Stored items:
= = = =

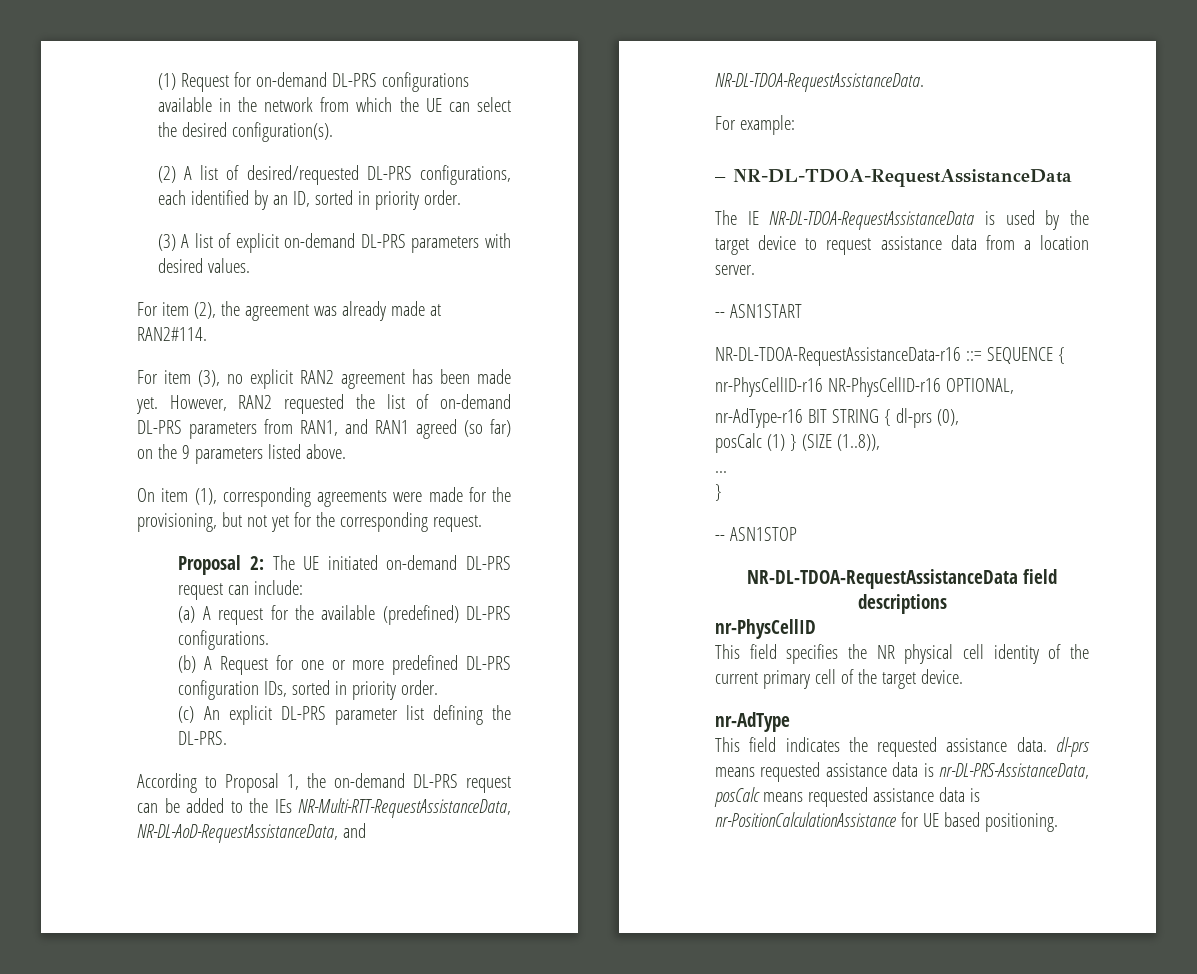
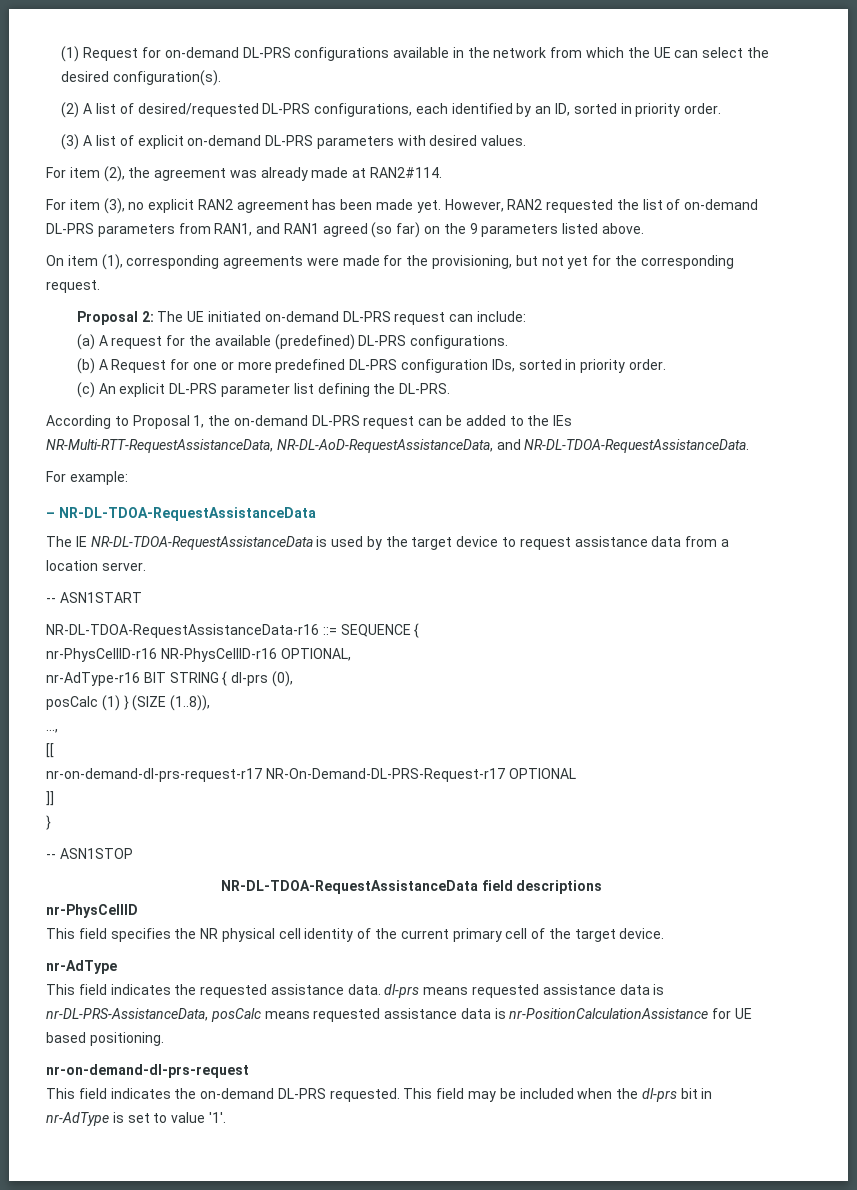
- ...
+ ...,
+ [[
+ nr-on-demand-dl-prs-request-r17 NR-On-Demand-DL-PRS-Request-r17 OPTIONAL
+ ]]
+ nr-on-demand-dl-prs-request
+ This field indicates the on-demand DL-PRS requested. This field may be included when the dl-prs bit in nr-AdType is set to value '1'.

= = = =

» TASK OBJECTIVE
Only the words belong in your copy: restate the data above exactly and leave the images out.

» EXERCISE RESPONSE
- ...
+ ...,
+ [[
+ nr-on-demand-dl-prs-request-r17 NR-On-Demand-DL-PRS-Request-r17 OPTIONAL
+ ]]
+ nr-on-demand-dl-prs-request
+ This field indicates the on-demand DL-PRS requested. This field may be included when the dl-prs bit in nr-AdType is set to value '1'.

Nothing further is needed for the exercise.